◆ WHAT YOU WILL DO
I would like you to restate each record word for word.

Difference listings:
------------------------

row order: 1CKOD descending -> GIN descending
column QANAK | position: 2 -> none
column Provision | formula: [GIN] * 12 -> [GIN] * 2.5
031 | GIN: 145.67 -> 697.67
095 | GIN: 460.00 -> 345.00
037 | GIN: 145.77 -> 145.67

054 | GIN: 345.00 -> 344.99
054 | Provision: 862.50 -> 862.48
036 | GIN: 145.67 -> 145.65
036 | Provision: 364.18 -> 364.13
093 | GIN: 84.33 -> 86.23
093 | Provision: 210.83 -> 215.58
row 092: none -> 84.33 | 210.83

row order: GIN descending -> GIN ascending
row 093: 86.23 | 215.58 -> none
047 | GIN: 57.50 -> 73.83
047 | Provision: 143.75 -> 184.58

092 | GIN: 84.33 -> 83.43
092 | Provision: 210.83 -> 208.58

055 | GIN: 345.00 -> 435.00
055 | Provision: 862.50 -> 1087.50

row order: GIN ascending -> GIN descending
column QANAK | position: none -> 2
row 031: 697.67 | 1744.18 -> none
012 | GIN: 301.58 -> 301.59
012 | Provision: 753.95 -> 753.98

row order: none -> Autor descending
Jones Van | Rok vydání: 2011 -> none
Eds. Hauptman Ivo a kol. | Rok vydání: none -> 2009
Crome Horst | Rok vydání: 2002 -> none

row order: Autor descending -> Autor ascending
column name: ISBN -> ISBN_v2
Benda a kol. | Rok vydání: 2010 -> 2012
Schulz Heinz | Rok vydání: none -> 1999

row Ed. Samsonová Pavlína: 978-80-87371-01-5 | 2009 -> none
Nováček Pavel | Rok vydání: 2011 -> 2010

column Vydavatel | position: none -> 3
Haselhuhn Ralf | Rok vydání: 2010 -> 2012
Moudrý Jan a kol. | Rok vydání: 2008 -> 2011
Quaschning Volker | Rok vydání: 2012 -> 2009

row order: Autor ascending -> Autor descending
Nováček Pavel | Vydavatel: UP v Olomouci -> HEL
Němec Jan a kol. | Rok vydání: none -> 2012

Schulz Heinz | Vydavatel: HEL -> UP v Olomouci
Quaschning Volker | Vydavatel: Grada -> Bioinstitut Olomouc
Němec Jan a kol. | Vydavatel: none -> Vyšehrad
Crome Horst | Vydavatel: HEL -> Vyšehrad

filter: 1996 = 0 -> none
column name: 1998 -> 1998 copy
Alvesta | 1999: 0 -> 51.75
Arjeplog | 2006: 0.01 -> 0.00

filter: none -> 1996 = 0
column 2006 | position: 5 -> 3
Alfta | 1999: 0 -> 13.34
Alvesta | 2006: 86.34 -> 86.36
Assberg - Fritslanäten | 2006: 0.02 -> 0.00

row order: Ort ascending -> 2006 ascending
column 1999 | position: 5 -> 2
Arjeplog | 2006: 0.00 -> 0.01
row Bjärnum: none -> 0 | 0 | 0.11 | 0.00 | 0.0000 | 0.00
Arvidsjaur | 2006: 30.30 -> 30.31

------------------------

◆ ANSWER TO THIS PROBLEM
row order: 1CKOD descending -> GIN descending
column QANAK | position: 2 -> none
column Provision | formula: [GIN] * 12 -> [GIN] * 2.5
031 | GIN: 145.67 -> 697.67
095 | GIN: 460.00 -> 345.00
037 | GIN: 145.77 -> 145.67

054 | GIN: 345.00 -> 344.99
054 | Provision: 862.50 -> 862.48
036 | GIN: 145.67 -> 145.65
036 | Provision: 364.18 -> 364.13
093 | GIN: 84.33 -> 86.23
093 | Provision: 210.83 -> 215.58
row 092: none -> 84.33 | 210.83

row order: GIN descending -> GIN ascending
row 093: 86.23 | 215.58 -> none
047 | GIN: 57.50 -> 73.83
047 | Provision: 143.75 -> 184.58

092 | GIN: 84.33 -> 83.43
092 | Provision: 210.83 -> 208.58

055 | GIN: 345.00 -> 435.00
055 | Provision: 862.50 -> 1087.50

row order: GIN ascending -> GIN descending
column QANAK | position: none -> 2
row 031: 697.67 | 1744.18 -> none
012 | GIN: 301.58 -> 301.59
012 | Provision: 753.95 -> 753.98

row order: none -> Autor descending
Jones Van | Rok vydání: 2011 -> none
Eds. Hauptman Ivo a kol. | Rok vydání: none -> 2009
Crome Horst | Rok vydání: 2002 -> none

row order: Autor descending -> Autor ascending
column name: ISBN -> ISBN_v2
Benda a kol. | Rok vydání: 2010 -> 2012
Schulz Heinz | Rok vydání: none -> 1999

row Ed. Samsonová Pavlína: 978-80-87371-01-5 | 2009 -> none
Nováček Pavel | Rok vydání: 2011 -> 2010

column Vydavatel | position: none -> 3
Haselhuhn Ralf | Rok vydání: 2010 -> 2012
Moudrý Jan a kol. | Rok vydání: 2008 -> 2011
Quaschning Volker | Rok vydání: 2012 -> 2009

row order: Autor ascending -> Autor descending
Nováček Pavel | Vydavatel: UP v Olomouci -> HEL
Němec Jan a kol. | Rok vydání: none -> 2012

Schulz Heinz | Vydavatel: HEL -> UP v Olomouci
Quaschning Volker | Vydavatel: Grada -> Bioinstitut Olomouc
Němec Jan a kol. | Vydavatel: none -> Vyšehrad
Crome Horst | Vydavatel: HEL -> Vyšehrad

filter: 1996 = 0 -> none
column name: 1998 -> 1998 copy
Alvesta | 1999: 0 -> 51.75
Arjeplog | 2006: 0.01 -> 0.00

filter: none -> 1996 = 0
column 2006 | position: 5 -> 3
Alfta | 1999: 0 -> 13.34
Alvesta | 2006: 86.34 -> 86.36
Assberg - Fritslanäten | 2006: 0.02 -> 0.00

row order: Ort ascending -> 2006 ascending
column 1999 | position: 5 -> 2
Arjeplog | 2006: 0.00 -> 0.01
row Bjärnum: none -> 0 | 0 | 0.11 | 0.00 | 0.0000 | 0.00
Arvidsjaur | 2006: 30.30 -> 30.31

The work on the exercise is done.